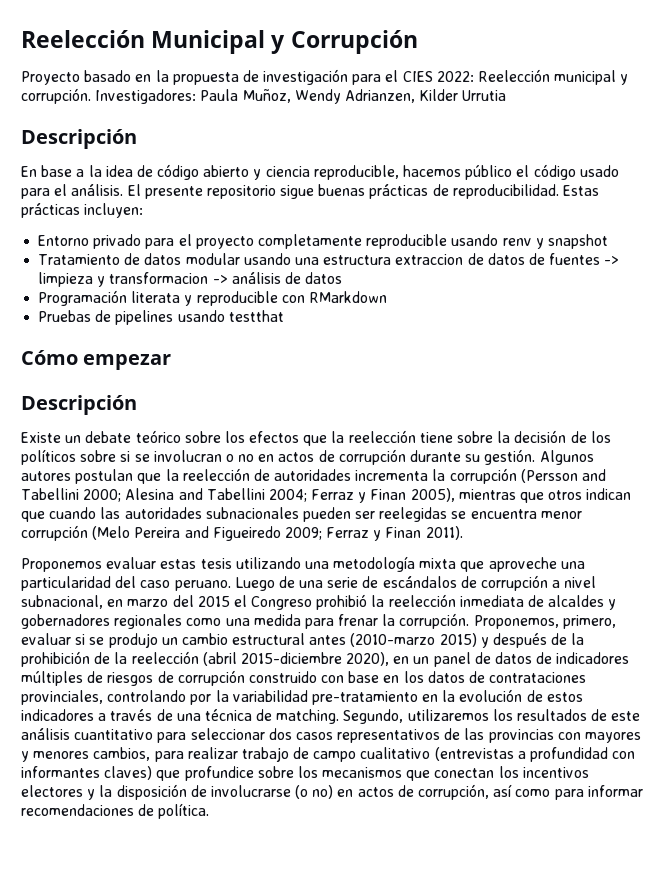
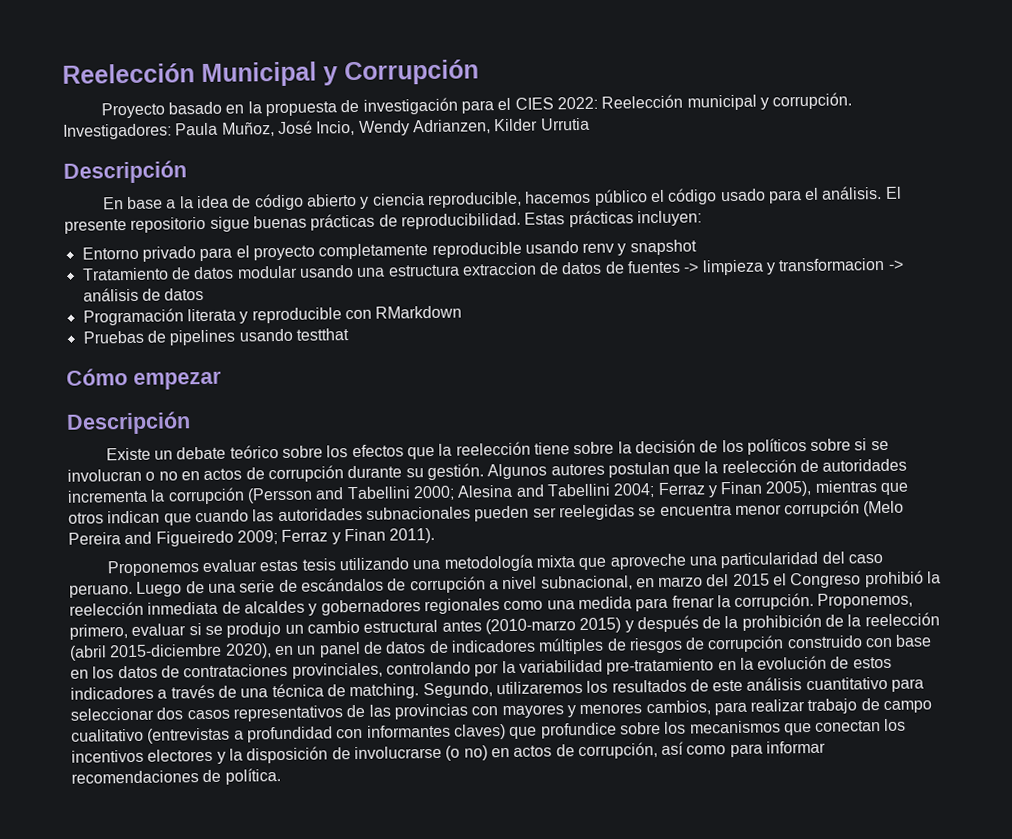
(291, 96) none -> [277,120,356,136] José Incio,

+-------+

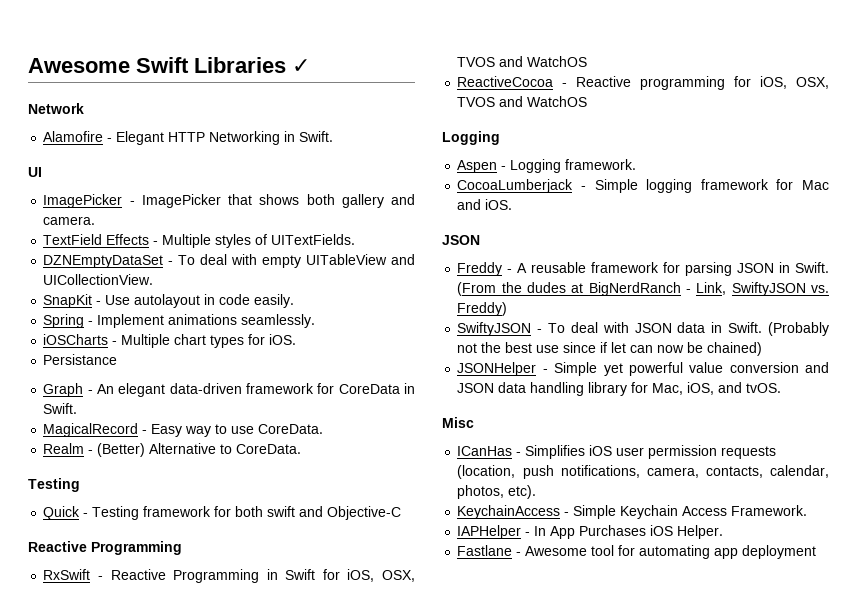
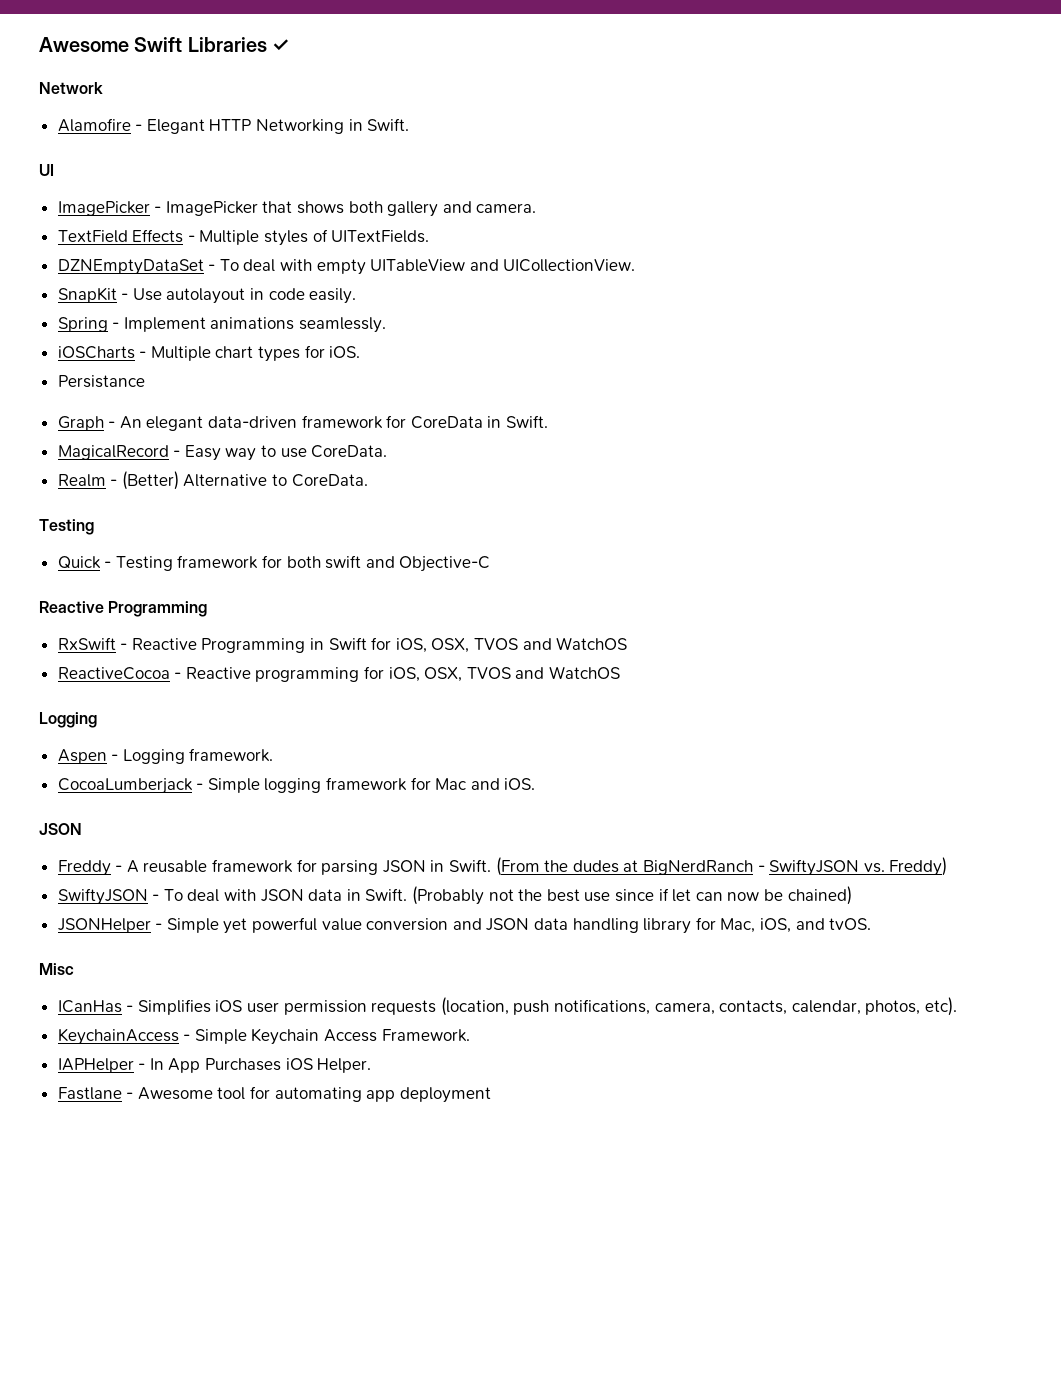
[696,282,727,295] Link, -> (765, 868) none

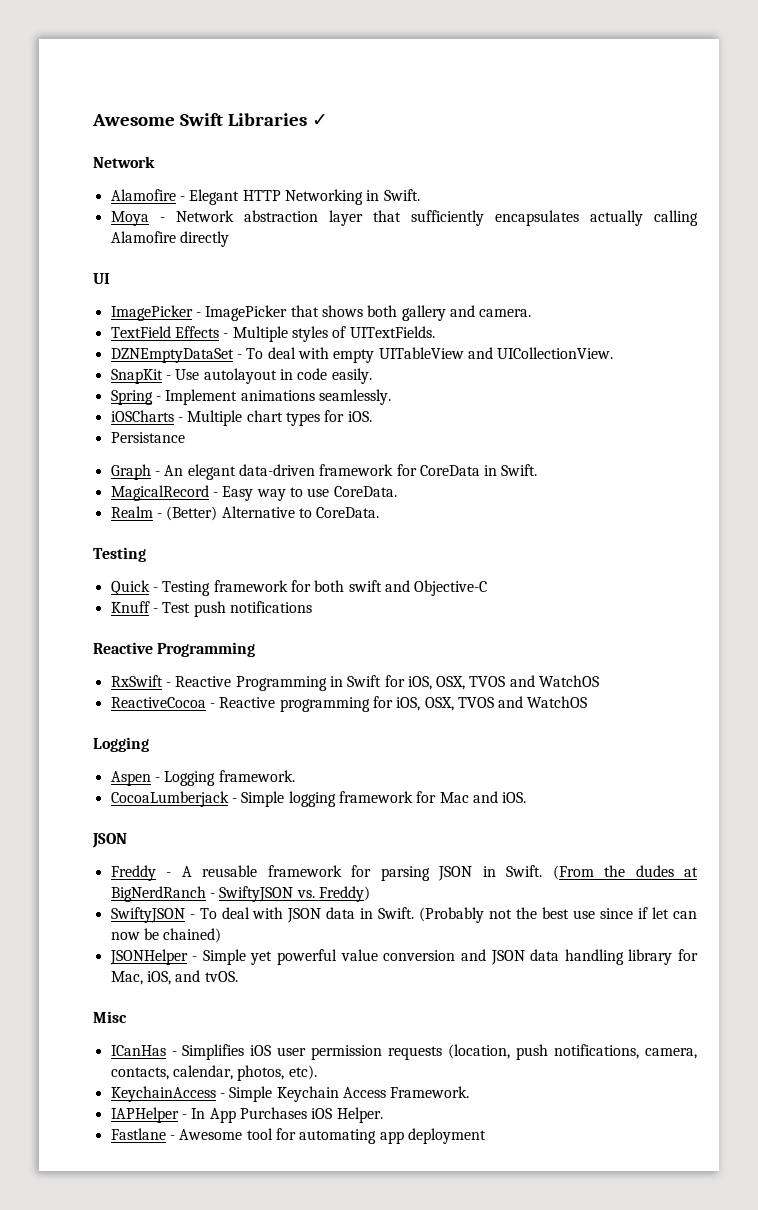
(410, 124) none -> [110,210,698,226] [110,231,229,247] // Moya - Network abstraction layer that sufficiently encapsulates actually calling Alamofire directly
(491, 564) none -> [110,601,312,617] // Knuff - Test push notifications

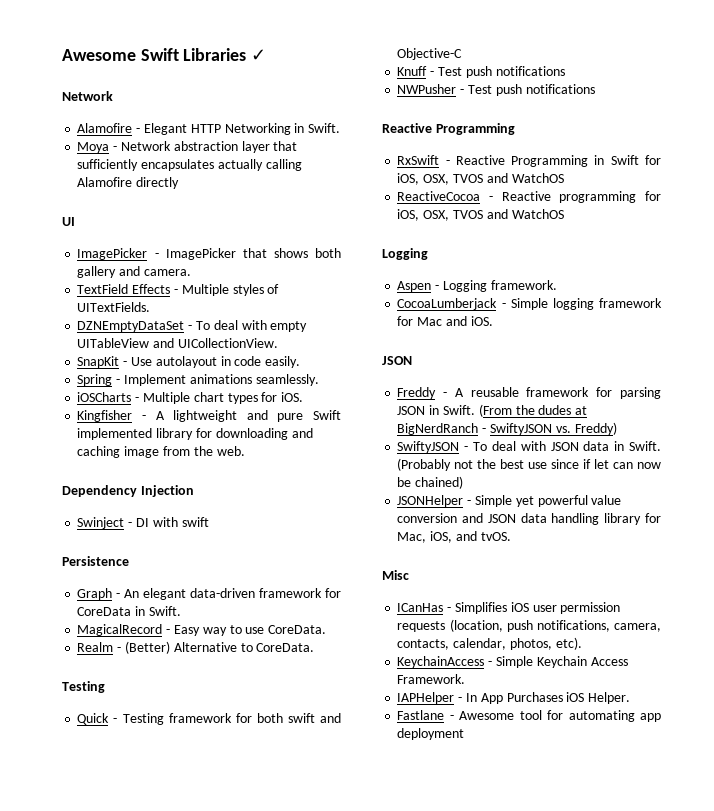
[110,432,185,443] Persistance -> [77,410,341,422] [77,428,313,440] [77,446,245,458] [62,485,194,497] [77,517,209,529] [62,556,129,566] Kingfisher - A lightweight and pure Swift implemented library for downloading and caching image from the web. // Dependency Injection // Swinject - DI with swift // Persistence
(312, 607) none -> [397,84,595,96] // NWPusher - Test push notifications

+-------+

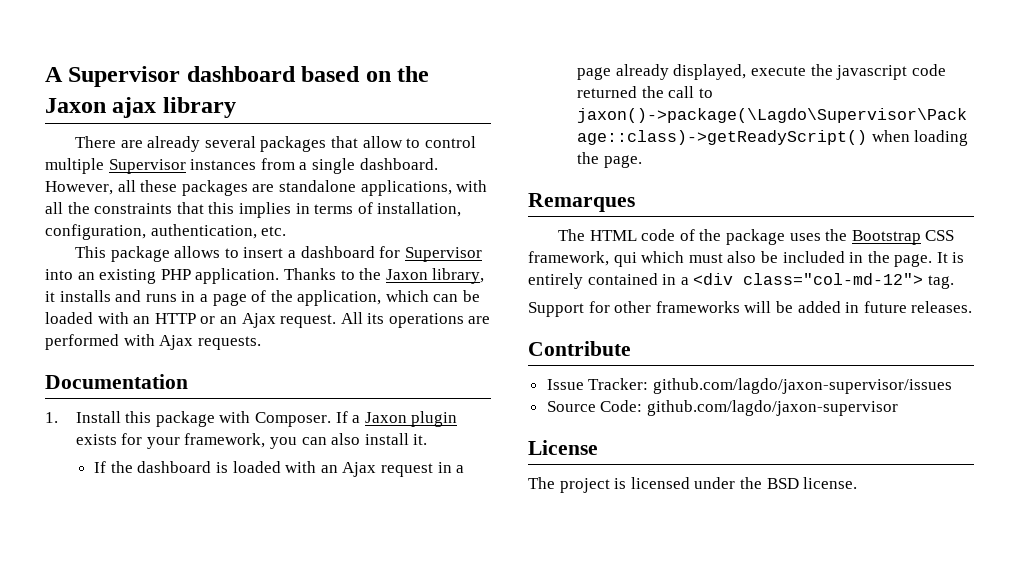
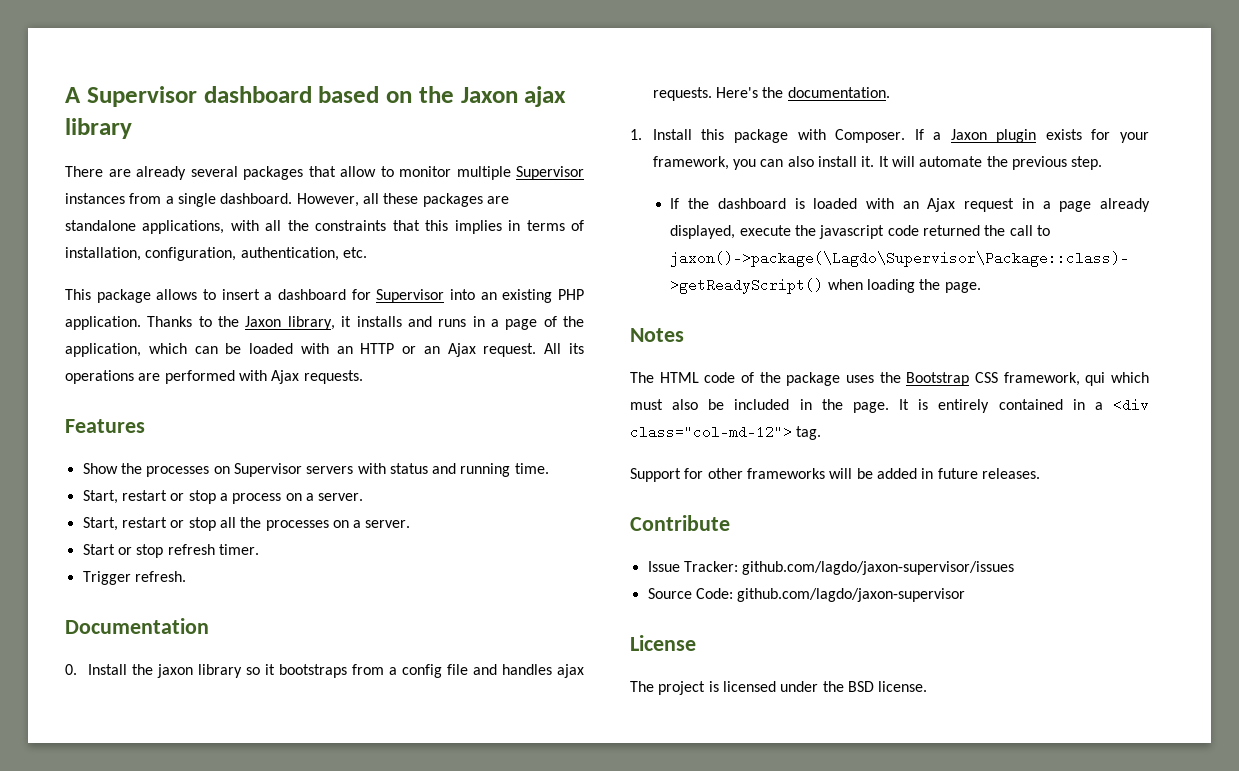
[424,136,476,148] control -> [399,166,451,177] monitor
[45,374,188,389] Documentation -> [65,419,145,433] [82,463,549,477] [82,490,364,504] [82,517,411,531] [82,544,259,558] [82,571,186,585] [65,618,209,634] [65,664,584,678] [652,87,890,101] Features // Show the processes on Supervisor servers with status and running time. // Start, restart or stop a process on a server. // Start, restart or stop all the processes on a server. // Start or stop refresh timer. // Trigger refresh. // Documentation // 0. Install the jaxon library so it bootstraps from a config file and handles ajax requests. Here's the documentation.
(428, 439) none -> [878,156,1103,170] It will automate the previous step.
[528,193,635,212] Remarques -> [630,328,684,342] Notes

+-------+

__Work to be completed__.
Print, from the entries above, the line with "(410, 124) none", the line with "(491, 564) none" and all lines between them, exactly and with nothing else.

__Result__.
(410, 124) none -> [110,210,698,226] [110,231,229,247] // Moya - Network abstraction layer that sufficiently encapsulates actually calling Alamofire directly
(491, 564) none -> [110,601,312,617] // Knuff - Test push notifications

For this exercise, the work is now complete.